Genre: Dystopie sirupeuse
J'ose une petite critique discordante, une petite fausse note au milieu d'un concert, que dis-je, d'une symphonie de louanges jouée par les maestro (maestri ?) de Babelio.
Quelques réflexions liminaires :
-Je n'ai pas adoré les deux livres précédents de
Celeste Ng, et, en y repensant, pour les mêmes raisons. Je les trouve très emballants au début, puis enthousiasmants, puis redondants, patinant vers une mièvrerie doucement opaque.
-Je suis épaté par le travail de
Julie Sibony, la traductrice, qui a du avoir du fil à retordre dans le choix de tout franciser,
poèmes et étymologies compris.
-Un livre faisant l'apologie des bibliothèques avec la bibliothécaire comme figure de la Résistance et la poésie pour Arme fatale est d'emblée un ultra-générateur de sympathie. J'avoue avoir trouvé cela un peu caricatural même si l'idée est généreuse et sans doute plus pédagogique que démagogique.
-J'adore les dystopies. Mais ,de l'aveux même de l'auteur, il s'agirait d'une « presque-dystopie » légèrement inspirée de la Servante Écarlate. Et de 1984, de Farenheit 451, de Minority Report, des Monades Urbaines etc.
Beaucoup de sources d'inspiration donc…
-L'enlèvement d'enfants pour les faire adopter ou les confier à des institutions est désormais heureusement bien connu : assimilation forcée des peuples autochtones, séparation des familles de migrants, lebensborn, persécution des familles d'origine japonaise et plus récemment paranoïa anti-asiatique s'accélérant depuis le Covid. Je crois que
Celeste Ng a voulu en faire une sorte de parabole dans le contexte politico-social des Etats-Unis d'aujourd'hui. C'est parfaitement louable mais je n'ai pas adhéré au tricotage (au sens propre du terme, à un certain moment du livre) du militantisme et de la poésie. C'est une merveilleuse idée mais j'ai trouvé la partition trop « soft », presque évanescente.
Bird, 12 ans, re-prénommé Noah, vit seul avec son père dans un univers ritualisé, où, à tout moment et à chaque instant on doit ré-affirmer son adhésion au PACT (Preserving American Culture and Traditions Art). Surtout si on est d'origine asiatique. C'est le cas de Bird. Son père pousse des chariots de livres à la bibliothèque universitaire de Cambridge ( Massachusetts) après avoir été prof de linguistique. La mère de Bird/Noah l'a abandonné il y a 3 ans. Il s'agit de Margaret Miu, la célèbre poétesse aujourd'hui vouée aux gémonies.

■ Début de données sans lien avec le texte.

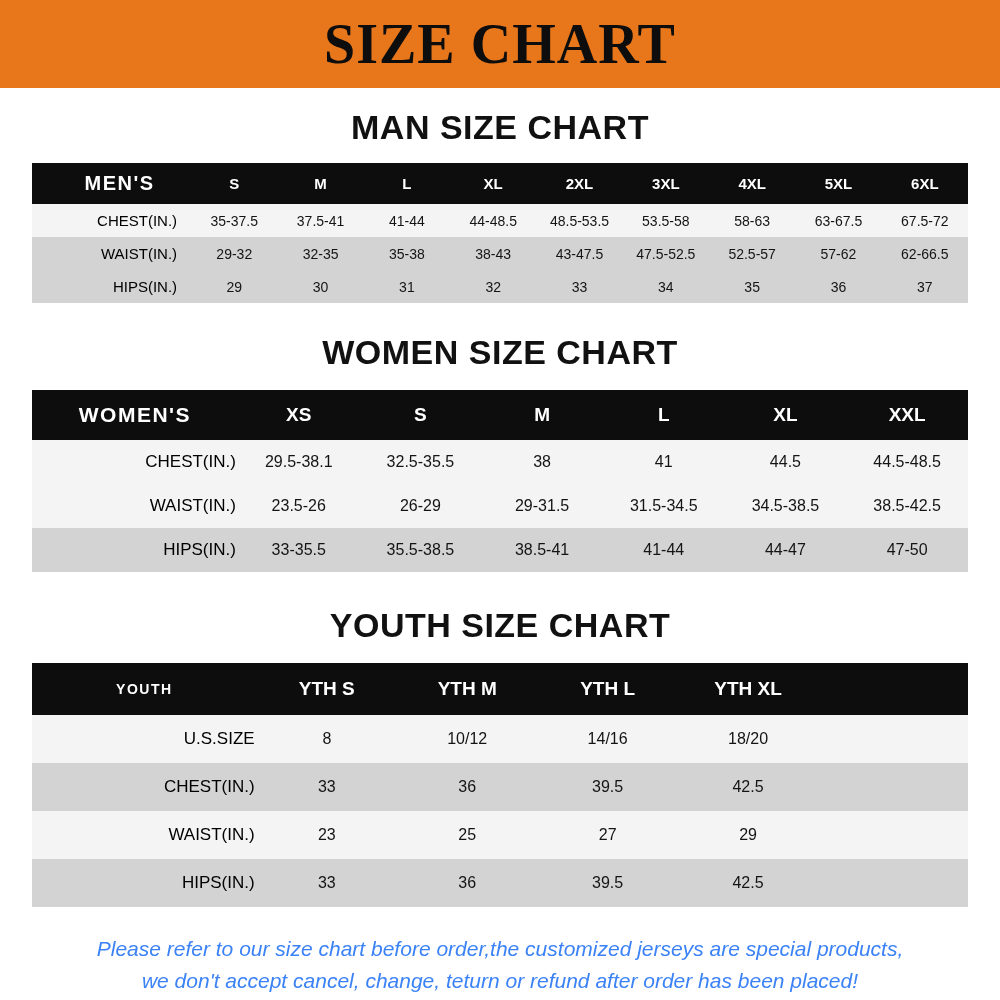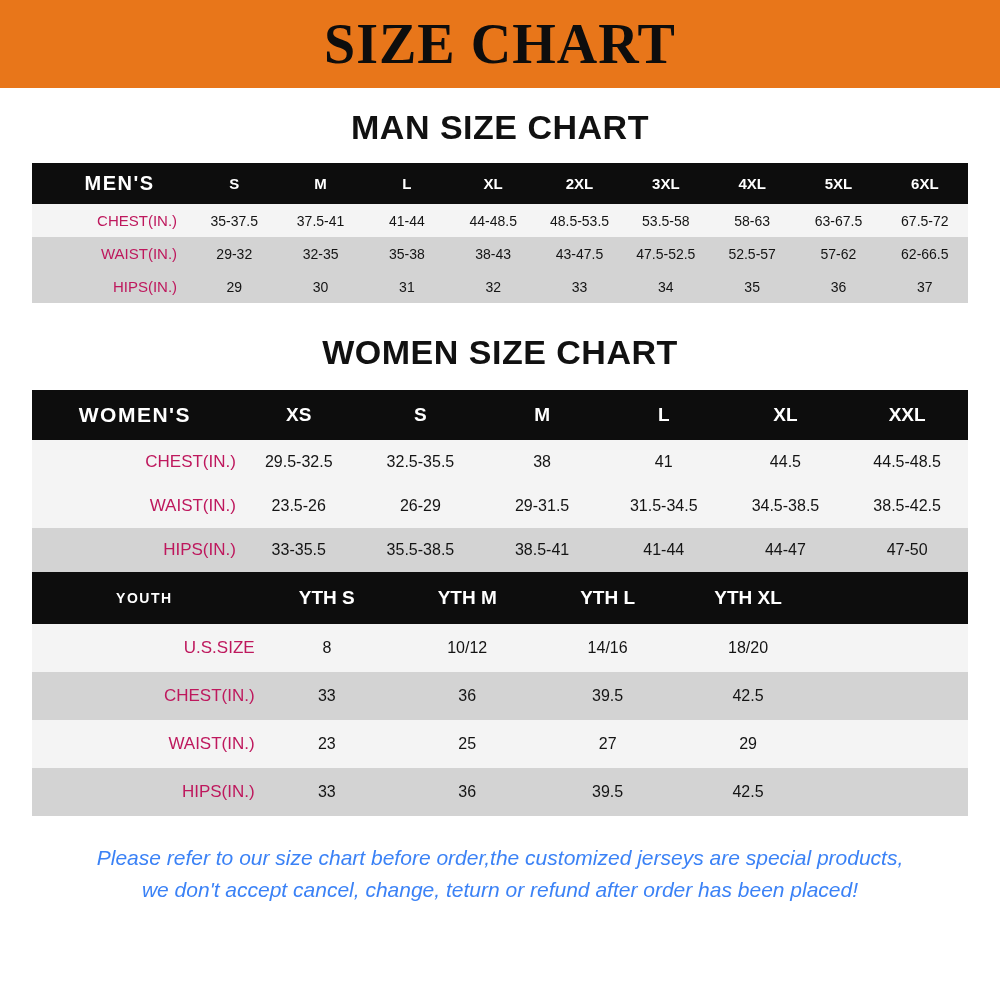"CHEST(IN.)" tbody td.rowhdr { color: #be185d -> #000000 }
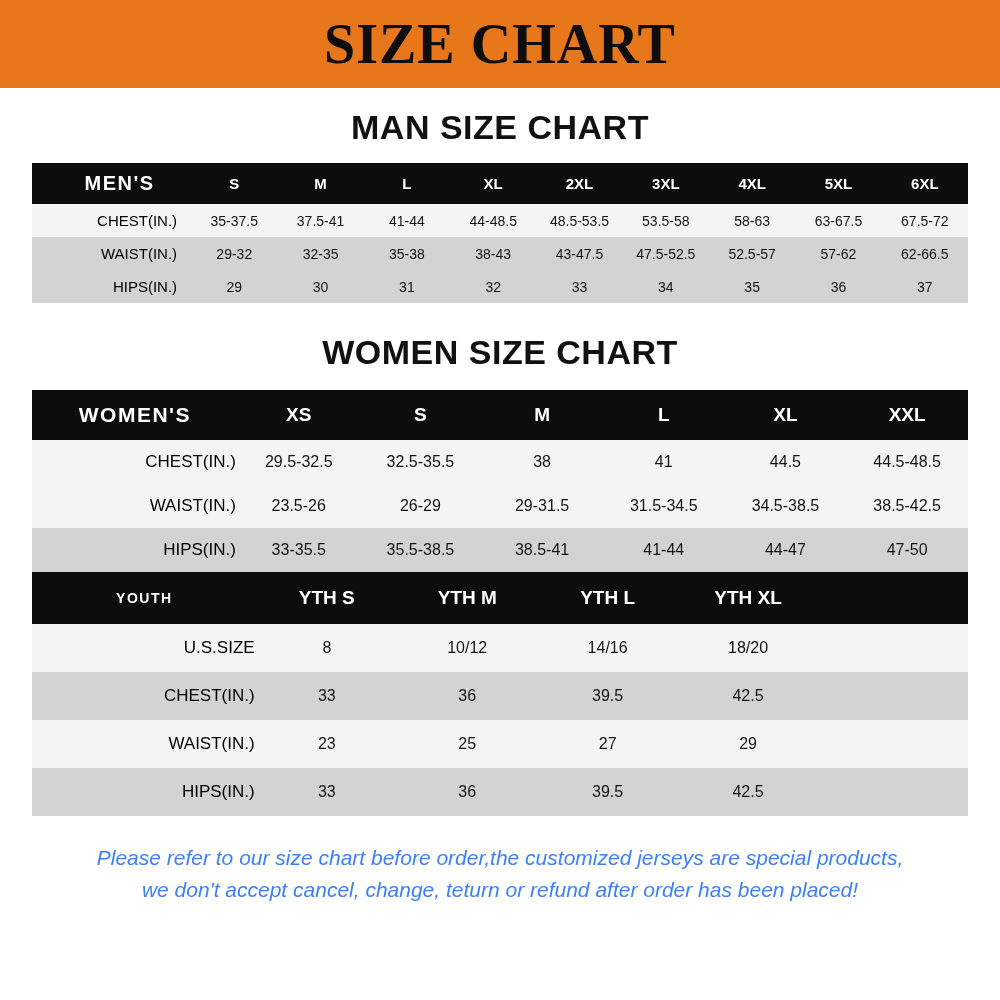"29.5-32.5" td { text: 29.5-32.5 -> 29.5-38.1 }
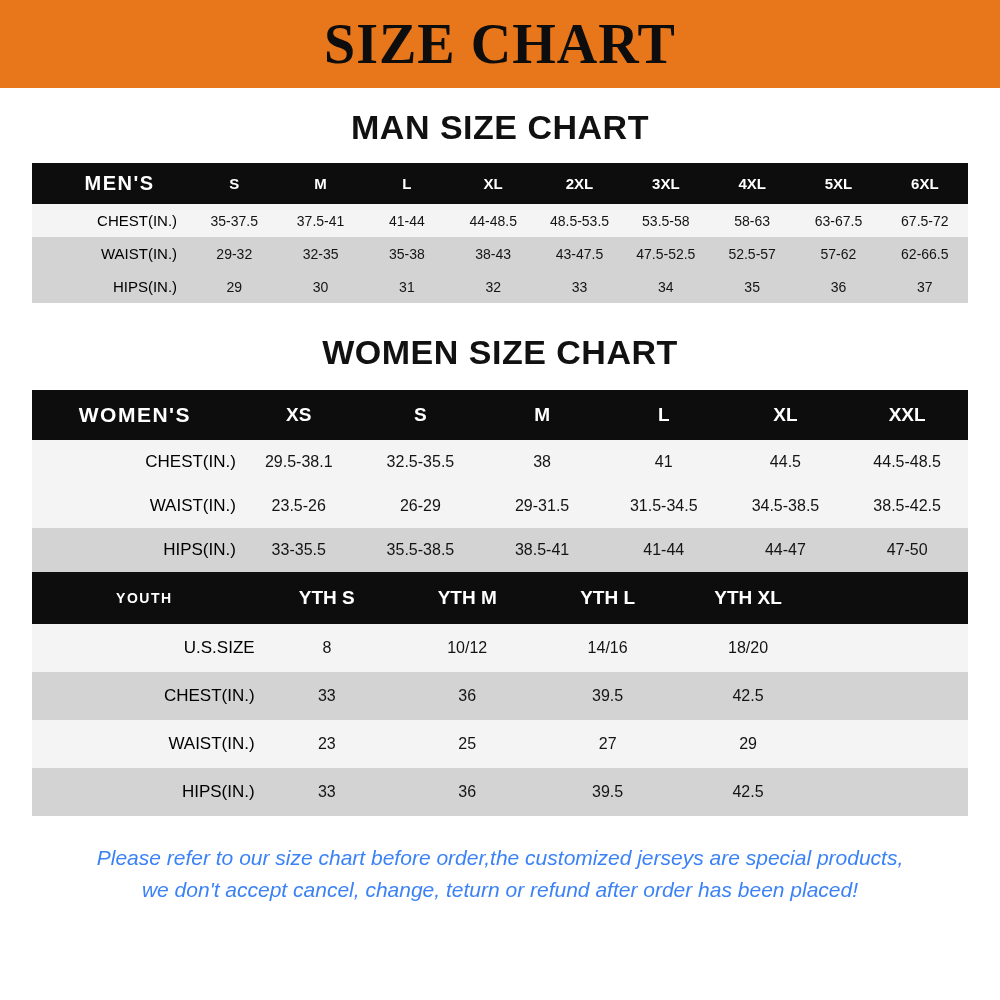"YOUTH SIZE CHART" div.section-title { html: none -> <div>YOUTH SIZE CHART</div> }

Bird va rencontrer Sadie, une adolescente rebelle, placée plusieurs fois et qui va disparaitre à son tour.
Grace à une histoire de chats japonais, d'une sorte de jeux de piste littéraire et poétique, Bird décide de retrouver sa mère . Il sera aidé par le fameux réseau secret des bibliothèques ( on pense à The Underground Railroad ).
J'ai donc été vite très emballé par l'histoire portée par sa belle combinaison de rudesse et de tendresse, de prose rude et de poésie léchée.
Un chapitre m'a beaucoup ému, celui où on découvre l'origine du vers « Nos coeurs disparus ». J'ai bien aimé un passage où il est question de tricotage d'arbres. Et puis j'ai trouvé la suite un peu gnan-gnan jusqu'à une digression épatante sur la poétesse
Anna Akhmatova.
Et je me suis alors dit qu'il manquait vraiment un souffle épique pour soutenir l'idée que la poésie soit une source majeure de résistance à tout pouvoir. On apprenait par coeur les vers d'
Akhmatova puis on les détruisait !!!
Celeste Ng essaie de nous faire croire que Margaret Miu ( poétesse fictive, rappelons-le) est de la même trempe. Ça n'a pas fonctionné pour moi malgré un bouquet final original à défaut d'être émouvant.
La poésie, j'en suis convaincu, peut changer notre vision du monde, et pour cela la force de sa transmission doit être puissante, bouleversante !
Car elle meurt doucement, irrémédiablement.